#### ACTIVITY:
Your answer must be a word-for-word copy of the listing, with all pictures excluded.

#### MATERIAL PROVIDED:
◇ ◇ ◇

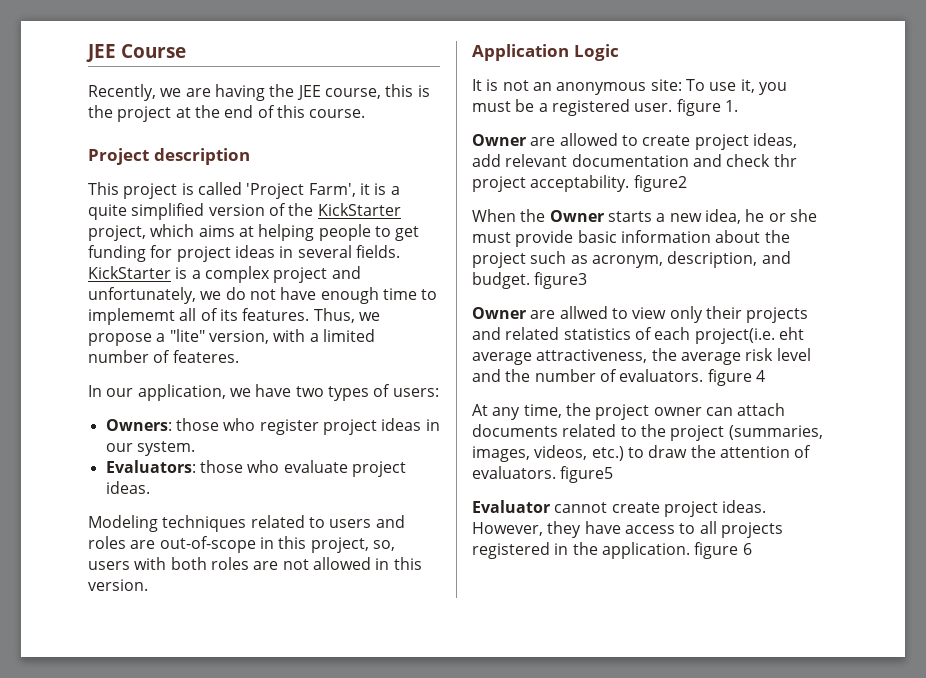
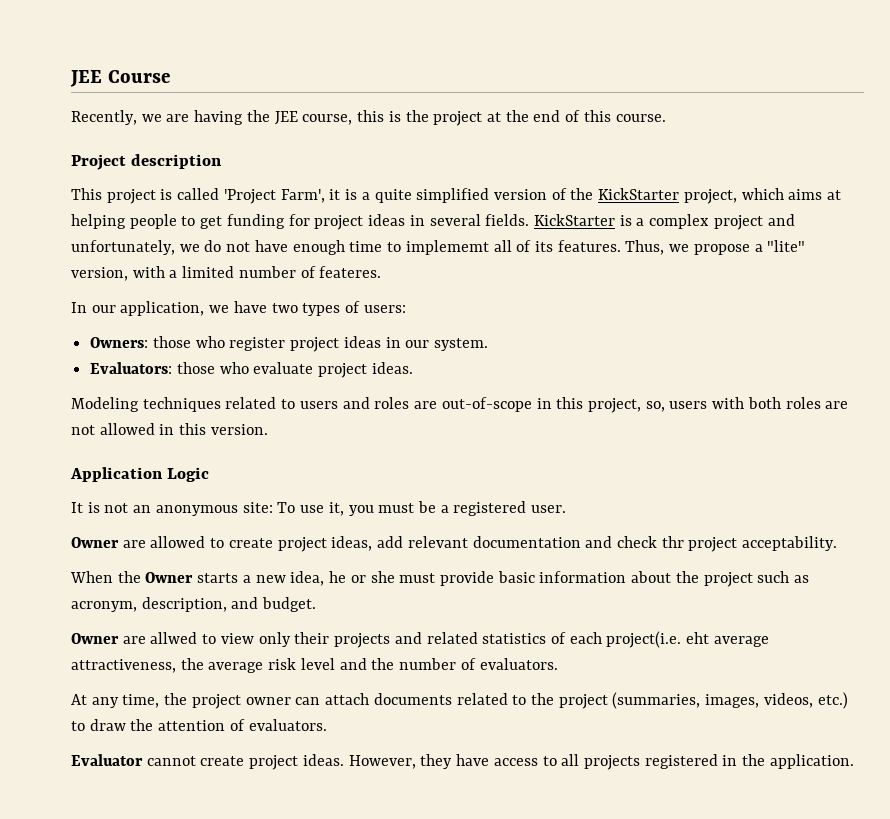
[676,99,738,116] figure 1. -> (567, 509) none
[633,175,687,192] figure2 -> (838, 543) none
[534,272,588,289] figure3 -> (317, 604) none
[707,369,765,386] figure 4 -> (558, 664) none
[560,466,614,483] figure5 -> (327, 725) none
[694,542,752,559] figure 6 -> (854, 761) none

◇ ◇ ◇

#### SOLUTION TO THE EXERCISE:
[676,99,738,116] figure 1. -> (567, 509) none
[633,175,687,192] figure2 -> (838, 543) none
[534,272,588,289] figure3 -> (317, 604) none
[707,369,765,386] figure 4 -> (558, 664) none
[560,466,614,483] figure5 -> (327, 725) none
[694,542,752,559] figure 6 -> (854, 761) none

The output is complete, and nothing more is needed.